In pazienti trattati con inibitori di SGLT-2, sono stati segnalati rari casi di chetoacidosi diabetica (DKA); nella maggior parte di questi casi la presentazione della condizione era atipica, con aumento di glicemia solo moderato (< 250 mg/dL). È importante considerare la DKA in presenza di sintomi non specifici, come nausea, vomito, anoressia, dolore addominale, sete eccessiva, difficoltà a respirare, confusione, sonnolenza, indipendentemente dai livelli ematici di glucosio. Prima di iniziare il trattamento con gliflozine è necessario considerare fattori anamnestici che possano predisporre alla DKA. Sono ad alto rischio di DKA pazienti con ridotta attività residua delle cellule β (es.
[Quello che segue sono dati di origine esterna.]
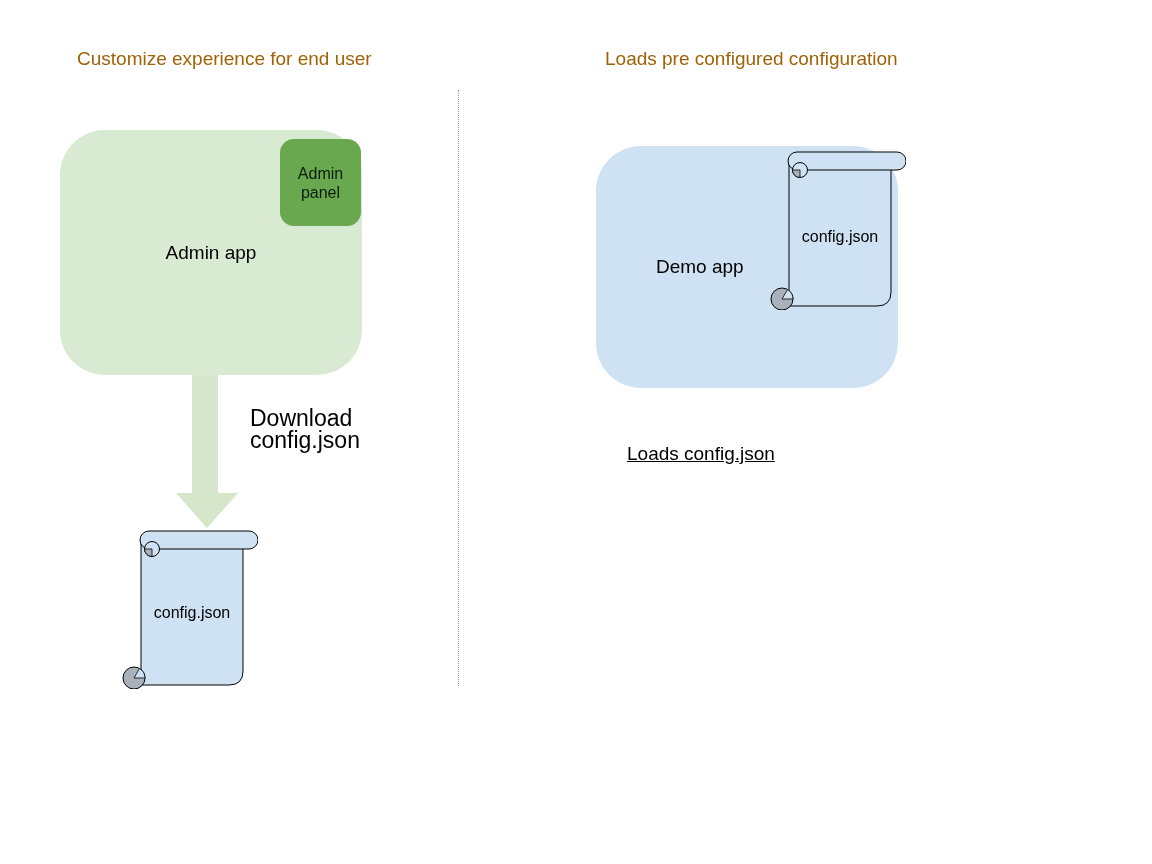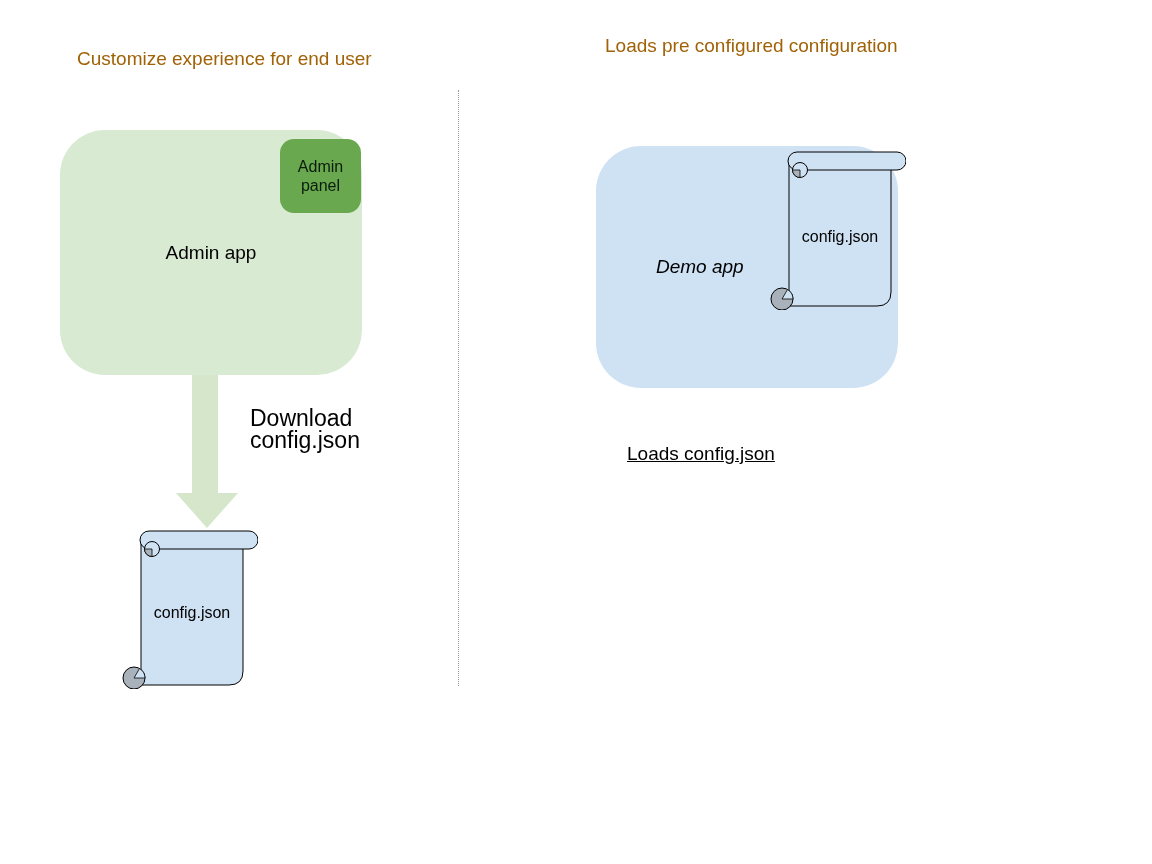--- a/index.html
+++ b/index.html
@@ -19,7 +19,7 @@
     white-space:nowrap;
   }
   .title-left{left:77px;top:47px;}
-  .title-right{left:605px;top:34px;}
+  .title-right{left:605px;top:47px;}
 
   .admin-app-box{
     position:absolute;left:60px;top:130px;width:302px;height:245px;

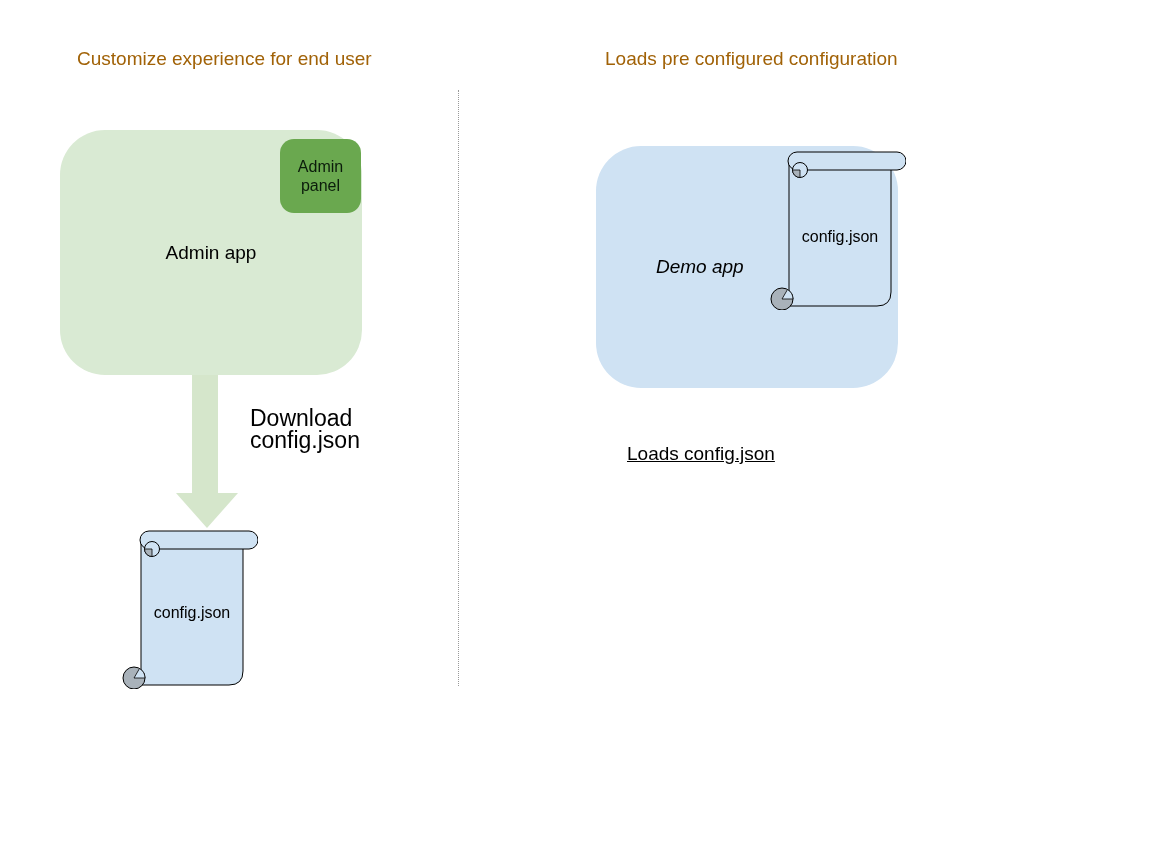--- a/index.html
+++ b/index.html
@@ -29,7 +29,7 @@
   .app-label{font-size:19px;color:#000;}
 
   .admin-panel-box{
-    position:absolute;left:220px;top:9px;width:81px;height:74px;
+    position:absolute;left:220px;top:9px;width:81px;height:87px;
     background:#6aa84f;border-radius:14px;
     display:flex;align-items:center;justify-content:center;text-align:center;
   }

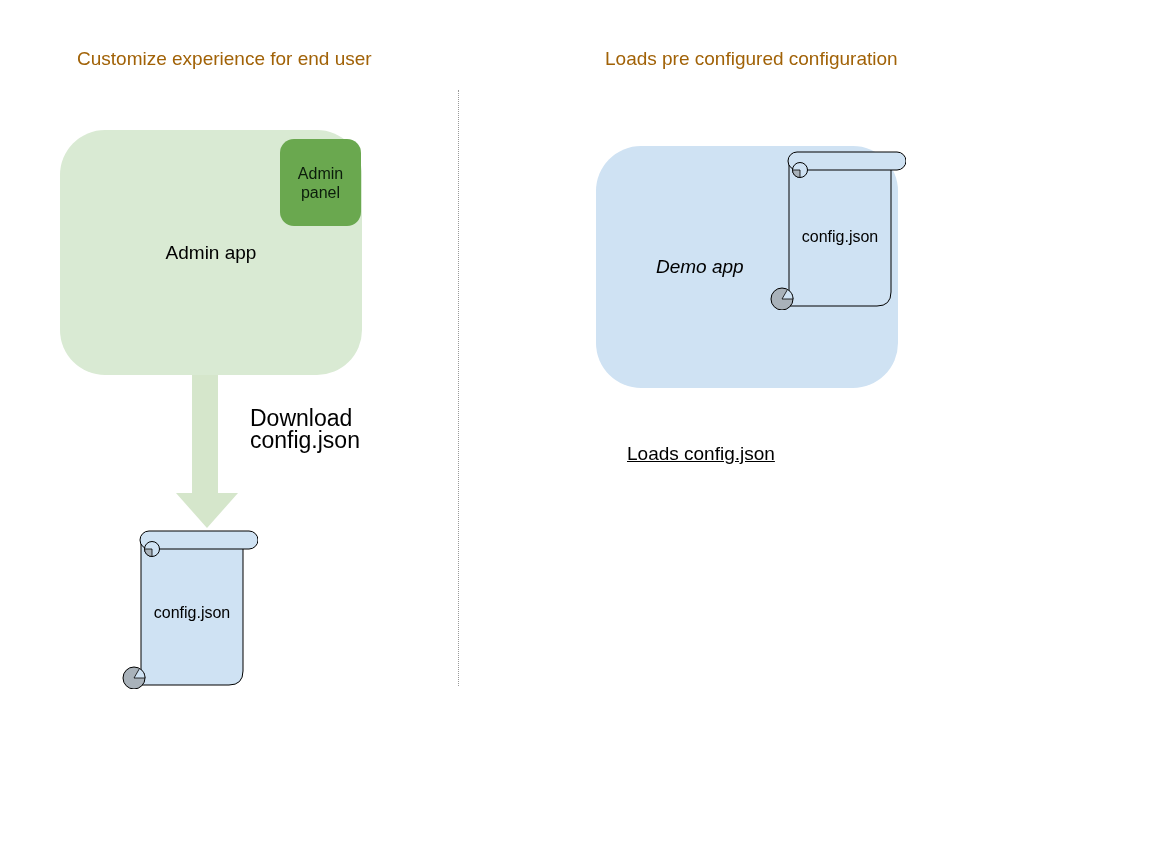--- a/index.html
+++ b/index.html
@@ -64,7 +64,7 @@
   }
   .demo-app-label{
     position:absolute;left:60px;top:50%;transform:translateY(-50%);
-    font-size:19px;color:#000;white-space:nowrap;font-style:italic;
+    font-size:19px;color:#000;white-space:nowrap;
   }
 
   .caption{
LADA, pazienti con DM2 e bassi livelli di peptide C, pazienti con storia di pancreatite), pazienti con condizioni che comportano ridotto apporto di cibo o grave disidratazione, pazienti per i quali le dosi di insulina sono state ridotte o pazienti che richiedono un aumento di insulina a causa di malattie acute, interventi chirurgici o abuso di alcool.

 

Effetti collaterali
Comuni: vulvo-vaginiti, balaniti e infezioni genitali correlate; infezioni delle vie urinarie. Poliuria, polidipsia. Aumento dell'ematocrito, dislipidemia. Dolori alla schiena. Ipoglicemia (se usato con sulfaniluree o insulina).
Non comuni: prurito vulvo-vaginale, deplezione di volume, costipazione, iperidrosi, nicturia, aumento dei livelli ematici di creatinina e/o di urea.
Nella pratica clinica l’incidenza di infezioni è sovrapponibile a quella degli studi registrativi. È necessario fornire consigli adeguati al paziente per minimizzare il rischio infettivo e consigliare terapia adeguata e/o la sospensione temporanea del farmaco in caso di infezioni derivanti da SGLT2-i.

 

Limitazioni prescrittive
Nota 100 per il DM2.
Piano terapeutico AIFA per le altre indicazioni (empagliflozin non rimborsato per malattia renale).